PROBLEM: Start at the first line of the material. Repeat each line exactly through the one containing "[932,120,1013,139] (rails s)", then stop.

EXCERPTED DATA:
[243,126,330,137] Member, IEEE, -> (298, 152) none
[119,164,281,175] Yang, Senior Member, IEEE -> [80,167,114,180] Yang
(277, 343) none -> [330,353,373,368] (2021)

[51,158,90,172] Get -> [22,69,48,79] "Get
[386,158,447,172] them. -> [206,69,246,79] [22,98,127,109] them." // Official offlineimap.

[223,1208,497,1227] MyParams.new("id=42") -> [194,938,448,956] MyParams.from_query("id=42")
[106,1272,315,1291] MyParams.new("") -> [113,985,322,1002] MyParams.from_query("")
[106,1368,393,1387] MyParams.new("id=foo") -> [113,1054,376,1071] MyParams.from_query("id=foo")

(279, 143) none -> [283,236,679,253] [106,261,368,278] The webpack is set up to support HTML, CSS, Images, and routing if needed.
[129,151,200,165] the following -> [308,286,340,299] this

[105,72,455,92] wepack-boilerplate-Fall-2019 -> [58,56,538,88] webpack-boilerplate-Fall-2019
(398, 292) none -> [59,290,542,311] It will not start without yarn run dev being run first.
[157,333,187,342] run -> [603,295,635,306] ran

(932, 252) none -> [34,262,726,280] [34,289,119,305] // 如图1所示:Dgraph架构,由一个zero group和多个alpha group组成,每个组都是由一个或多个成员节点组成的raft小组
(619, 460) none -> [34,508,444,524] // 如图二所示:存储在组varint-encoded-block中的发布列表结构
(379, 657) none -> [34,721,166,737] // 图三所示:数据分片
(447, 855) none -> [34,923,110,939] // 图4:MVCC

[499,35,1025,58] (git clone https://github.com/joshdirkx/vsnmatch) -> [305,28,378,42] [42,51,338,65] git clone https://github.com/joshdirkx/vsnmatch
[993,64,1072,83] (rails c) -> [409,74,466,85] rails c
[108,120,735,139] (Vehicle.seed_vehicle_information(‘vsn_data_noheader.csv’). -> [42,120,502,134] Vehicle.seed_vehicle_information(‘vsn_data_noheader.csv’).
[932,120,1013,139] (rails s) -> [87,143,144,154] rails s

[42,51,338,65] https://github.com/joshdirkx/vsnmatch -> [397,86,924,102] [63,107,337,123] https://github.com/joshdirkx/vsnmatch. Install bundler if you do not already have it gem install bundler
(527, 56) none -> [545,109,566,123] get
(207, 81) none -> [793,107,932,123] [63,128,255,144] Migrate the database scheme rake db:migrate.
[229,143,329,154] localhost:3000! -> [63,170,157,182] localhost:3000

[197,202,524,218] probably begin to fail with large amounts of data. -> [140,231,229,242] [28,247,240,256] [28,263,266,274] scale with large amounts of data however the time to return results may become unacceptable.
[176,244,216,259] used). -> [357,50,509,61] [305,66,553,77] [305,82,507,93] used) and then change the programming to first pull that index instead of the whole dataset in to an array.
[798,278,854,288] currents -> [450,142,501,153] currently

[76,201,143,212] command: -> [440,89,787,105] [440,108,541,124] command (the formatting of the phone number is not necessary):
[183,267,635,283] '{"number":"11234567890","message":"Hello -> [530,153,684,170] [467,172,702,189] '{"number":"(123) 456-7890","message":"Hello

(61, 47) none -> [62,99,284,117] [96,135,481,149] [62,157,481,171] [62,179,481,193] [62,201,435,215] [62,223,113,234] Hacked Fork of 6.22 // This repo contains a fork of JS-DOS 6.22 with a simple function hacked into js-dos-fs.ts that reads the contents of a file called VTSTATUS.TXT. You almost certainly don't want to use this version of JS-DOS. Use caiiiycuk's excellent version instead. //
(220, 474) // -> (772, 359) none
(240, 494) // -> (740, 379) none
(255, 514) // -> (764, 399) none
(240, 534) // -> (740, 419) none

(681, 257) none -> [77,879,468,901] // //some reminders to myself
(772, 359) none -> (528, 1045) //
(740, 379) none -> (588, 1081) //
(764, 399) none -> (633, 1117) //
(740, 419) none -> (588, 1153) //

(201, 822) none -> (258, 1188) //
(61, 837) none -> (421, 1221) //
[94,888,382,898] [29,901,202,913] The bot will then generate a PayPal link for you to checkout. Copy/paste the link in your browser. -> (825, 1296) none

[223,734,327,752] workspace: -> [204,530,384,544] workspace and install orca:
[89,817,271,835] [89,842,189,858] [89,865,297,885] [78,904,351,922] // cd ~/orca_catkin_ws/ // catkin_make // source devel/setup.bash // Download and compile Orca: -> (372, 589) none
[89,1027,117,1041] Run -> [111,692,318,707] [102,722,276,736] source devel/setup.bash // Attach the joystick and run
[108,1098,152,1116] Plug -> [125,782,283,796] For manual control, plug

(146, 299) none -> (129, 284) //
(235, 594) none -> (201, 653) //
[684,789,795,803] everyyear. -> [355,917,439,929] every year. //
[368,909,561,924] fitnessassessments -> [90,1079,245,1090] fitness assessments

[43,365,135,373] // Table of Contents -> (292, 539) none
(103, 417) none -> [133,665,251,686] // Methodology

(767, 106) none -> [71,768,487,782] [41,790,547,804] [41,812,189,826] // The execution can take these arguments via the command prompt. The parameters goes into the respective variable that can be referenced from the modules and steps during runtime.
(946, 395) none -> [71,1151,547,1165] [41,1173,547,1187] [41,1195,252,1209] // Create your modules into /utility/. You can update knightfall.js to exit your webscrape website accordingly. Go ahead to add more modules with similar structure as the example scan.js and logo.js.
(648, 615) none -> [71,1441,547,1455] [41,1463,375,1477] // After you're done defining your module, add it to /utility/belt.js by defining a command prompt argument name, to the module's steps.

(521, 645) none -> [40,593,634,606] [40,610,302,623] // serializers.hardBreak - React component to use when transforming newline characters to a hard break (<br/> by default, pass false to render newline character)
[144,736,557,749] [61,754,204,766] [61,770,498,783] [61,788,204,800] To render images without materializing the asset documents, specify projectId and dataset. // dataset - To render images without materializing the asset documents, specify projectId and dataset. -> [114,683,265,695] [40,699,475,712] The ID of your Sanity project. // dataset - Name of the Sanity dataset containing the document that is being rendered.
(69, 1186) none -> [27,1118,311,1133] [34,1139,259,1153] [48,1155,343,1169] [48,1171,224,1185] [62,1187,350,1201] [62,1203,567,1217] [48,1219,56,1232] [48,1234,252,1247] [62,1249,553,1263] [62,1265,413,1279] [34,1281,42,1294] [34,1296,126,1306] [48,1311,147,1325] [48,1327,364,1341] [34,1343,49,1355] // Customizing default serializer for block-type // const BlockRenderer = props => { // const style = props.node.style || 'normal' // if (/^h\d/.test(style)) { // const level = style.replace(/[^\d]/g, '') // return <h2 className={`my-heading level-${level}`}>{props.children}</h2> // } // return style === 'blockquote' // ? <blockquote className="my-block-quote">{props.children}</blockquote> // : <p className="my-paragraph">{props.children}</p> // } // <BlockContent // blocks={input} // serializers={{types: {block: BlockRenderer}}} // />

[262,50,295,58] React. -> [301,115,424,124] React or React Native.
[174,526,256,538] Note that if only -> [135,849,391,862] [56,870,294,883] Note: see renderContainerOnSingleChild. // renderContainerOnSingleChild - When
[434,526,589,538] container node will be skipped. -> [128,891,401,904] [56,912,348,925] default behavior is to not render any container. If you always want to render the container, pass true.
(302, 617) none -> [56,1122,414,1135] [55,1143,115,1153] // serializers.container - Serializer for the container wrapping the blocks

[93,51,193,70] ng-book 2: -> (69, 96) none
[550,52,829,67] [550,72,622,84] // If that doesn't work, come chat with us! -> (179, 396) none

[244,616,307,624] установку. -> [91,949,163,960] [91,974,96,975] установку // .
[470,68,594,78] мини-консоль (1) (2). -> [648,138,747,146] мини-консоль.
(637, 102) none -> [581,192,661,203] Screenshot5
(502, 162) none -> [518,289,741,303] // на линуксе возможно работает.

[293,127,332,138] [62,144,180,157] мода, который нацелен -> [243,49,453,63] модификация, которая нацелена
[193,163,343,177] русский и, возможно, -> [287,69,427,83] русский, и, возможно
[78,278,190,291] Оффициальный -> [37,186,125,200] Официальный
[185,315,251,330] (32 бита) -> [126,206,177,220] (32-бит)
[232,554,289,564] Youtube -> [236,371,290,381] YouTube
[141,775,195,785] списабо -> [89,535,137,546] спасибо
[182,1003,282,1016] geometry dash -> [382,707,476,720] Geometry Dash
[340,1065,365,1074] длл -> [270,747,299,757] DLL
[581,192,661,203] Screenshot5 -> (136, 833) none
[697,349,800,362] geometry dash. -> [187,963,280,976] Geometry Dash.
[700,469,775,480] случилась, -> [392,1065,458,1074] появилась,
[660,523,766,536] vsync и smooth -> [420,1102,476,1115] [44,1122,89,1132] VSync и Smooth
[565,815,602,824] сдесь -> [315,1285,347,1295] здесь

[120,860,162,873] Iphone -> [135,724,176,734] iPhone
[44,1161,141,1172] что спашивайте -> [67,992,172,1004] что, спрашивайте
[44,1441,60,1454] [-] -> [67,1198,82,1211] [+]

TASK SOLUTION:
[243,126,330,137] Member, IEEE, -> (298, 152) none
[119,164,281,175] Yang, Senior Member, IEEE -> [80,167,114,180] Yang
(277, 343) none -> [330,353,373,368] (2021)

[51,158,90,172] Get -> [22,69,48,79] "Get
[386,158,447,172] them. -> [206,69,246,79] [22,98,127,109] them." // Official offlineimap.

[223,1208,497,1227] MyParams.new("id=42") -> [194,938,448,956] MyParams.from_query("id=42")
[106,1272,315,1291] MyParams.new("") -> [113,985,322,1002] MyParams.from_query("")
[106,1368,393,1387] MyParams.new("id=foo") -> [113,1054,376,1071] MyParams.from_query("id=foo")

(279, 143) none -> [283,236,679,253] [106,261,368,278] The webpack is set up to support HTML, CSS, Images, and routing if needed.
[129,151,200,165] the following -> [308,286,340,299] this

[105,72,455,92] wepack-boilerplate-Fall-2019 -> [58,56,538,88] webpack-boilerplate-Fall-2019
(398, 292) none -> [59,290,542,311] It will not start without yarn run dev being run first.
[157,333,187,342] run -> [603,295,635,306] ran

(932, 252) none -> [34,262,726,280] [34,289,119,305] // 如图1所示:Dgraph架构,由一个zero group和多个alpha group组成,每个组都是由一个或多个成员节点组成的raft小组
(619, 460) none -> [34,508,444,524] // 如图二所示:存储在组varint-encoded-block中的发布列表结构
(379, 657) none -> [34,721,166,737] // 图三所示:数据分片
(447, 855) none -> [34,923,110,939] // 图4:MVCC

[499,35,1025,58] (git clone https://github.com/joshdirkx/vsnmatch) -> [305,28,378,42] [42,51,338,65] git clone https://github.com/joshdirkx/vsnmatch
[993,64,1072,83] (rails c) -> [409,74,466,85] rails c
[108,120,735,139] (Vehicle.seed_vehicle_information(‘vsn_data_noheader.csv’). -> [42,120,502,134] Vehicle.seed_vehicle_information(‘vsn_data_noheader.csv’).
[932,120,1013,139] (rails s) -> [87,143,144,154] rails s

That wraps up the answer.